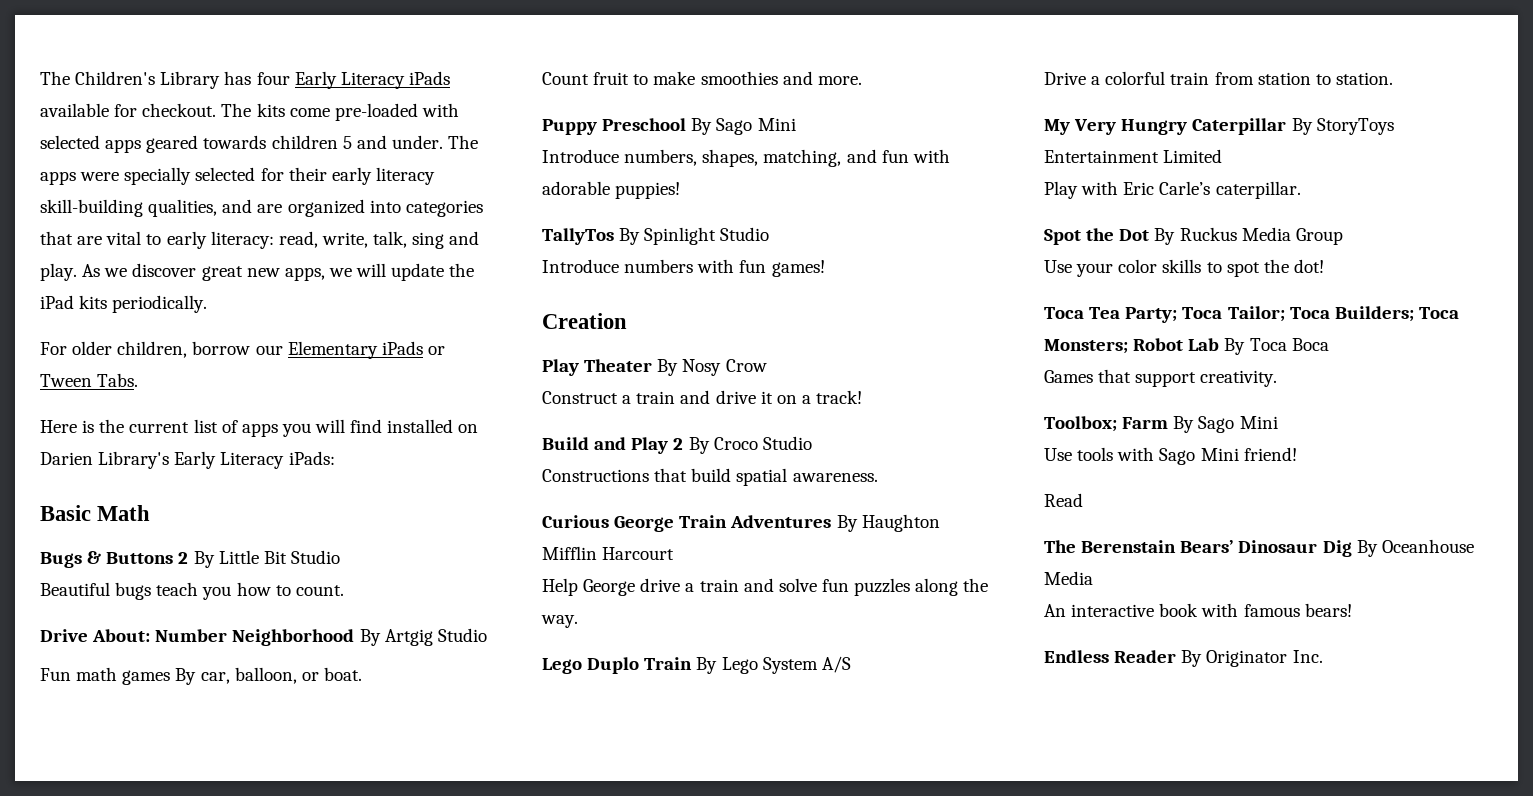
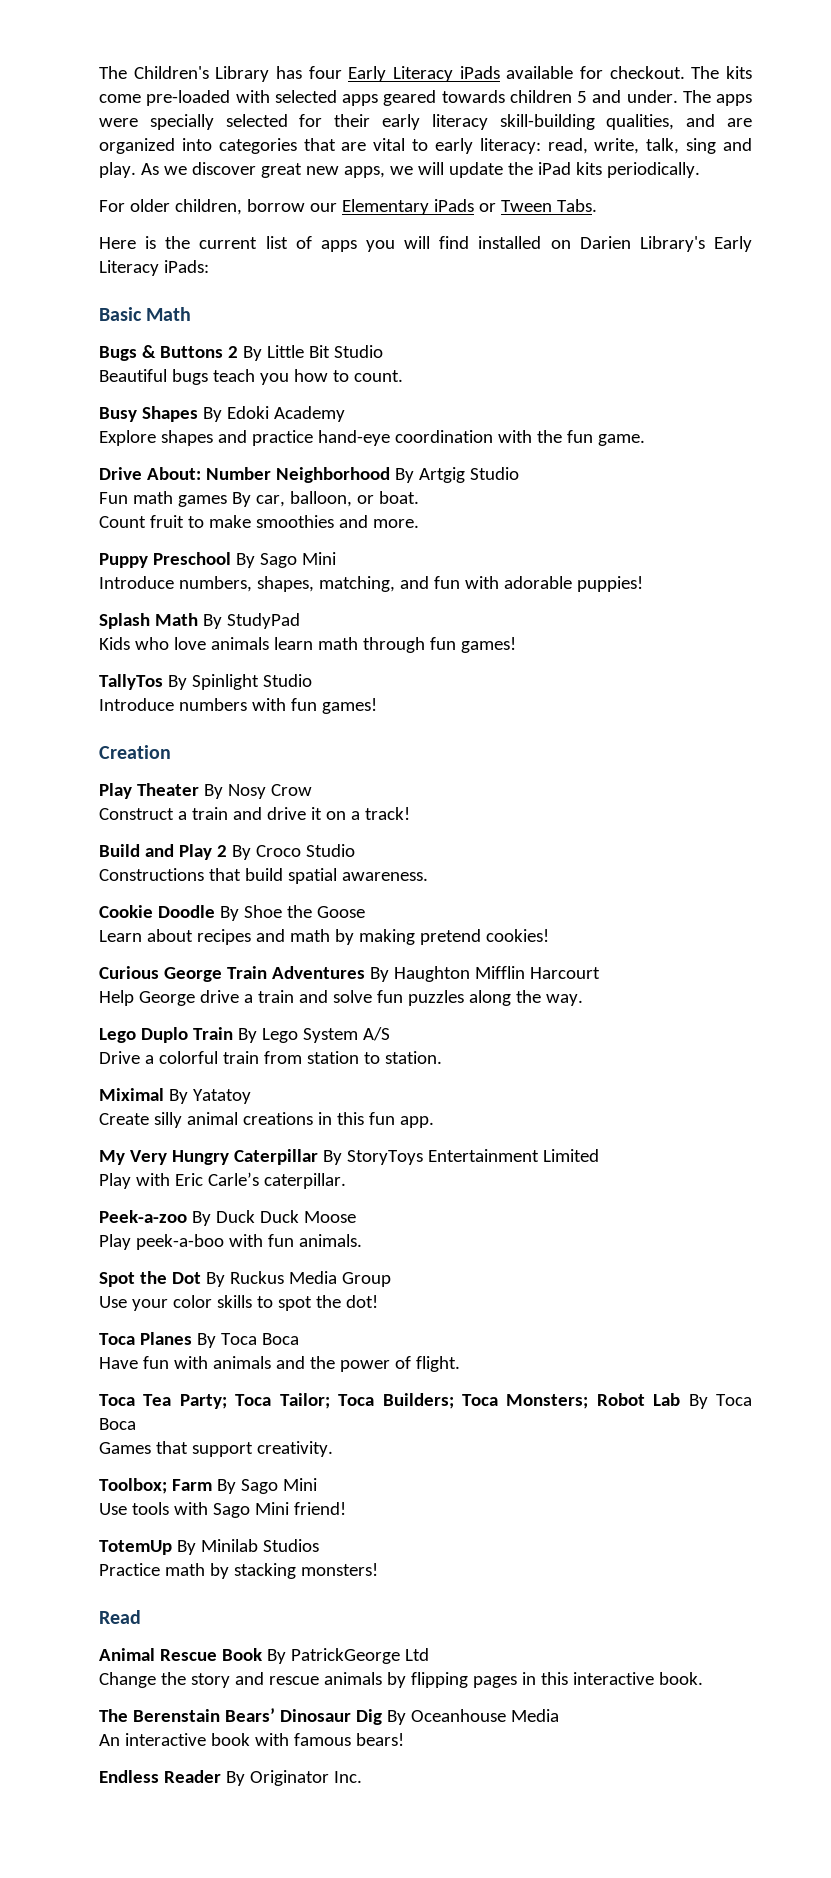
+ Busy Shapes By Edoki Academy
+ Explore shapes and practice hand-eye coordination with the fun game.
+ Splash Math By StudyPad
+ Kids who love animals learn math through fun games!
+ Cookie Doodle By Shoe the Goose
+ Learn about recipes and math by making pretend cookies!
+ Miximal By Yatatoy
+ Create silly animal creations in this fun app.
+ Peek-a-zoo By Duck Duck Moose
+ Play peek-a-boo with fun animals.
+ Toca Planes By Toca Boca
+ Have fun with animals and the power of flight.
+ TotemUp By Minilab Studios
+ Practice math by stacking monsters!
  Read
+ Animal Rescue Book By PatrickGeorge Ltd
+ Change the story and rescue animals by flipping pages in this interactive book.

+-------+

> **What you are asked to do**: Reproduce the records above word for word, without the images.

> **Your response**:
+ Busy Shapes By Edoki Academy
+ Explore shapes and practice hand-eye coordination with the fun game.
+ Splash Math By StudyPad
+ Kids who love animals learn math through fun games!
+ Cookie Doodle By Shoe the Goose
+ Learn about recipes and math by making pretend cookies!
+ Miximal By Yatatoy
+ Create silly animal creations in this fun app.
+ Peek-a-zoo By Duck Duck Moose
+ Play peek-a-boo with fun animals.
+ Toca Planes By Toca Boca
+ Have fun with animals and the power of flight.
+ TotemUp By Minilab Studios
+ Practice math by stacking monsters!
  Read
+ Animal Rescue Book By PatrickGeorge Ltd
+ Change the story and rescue animals by flipping pages in this interactive book.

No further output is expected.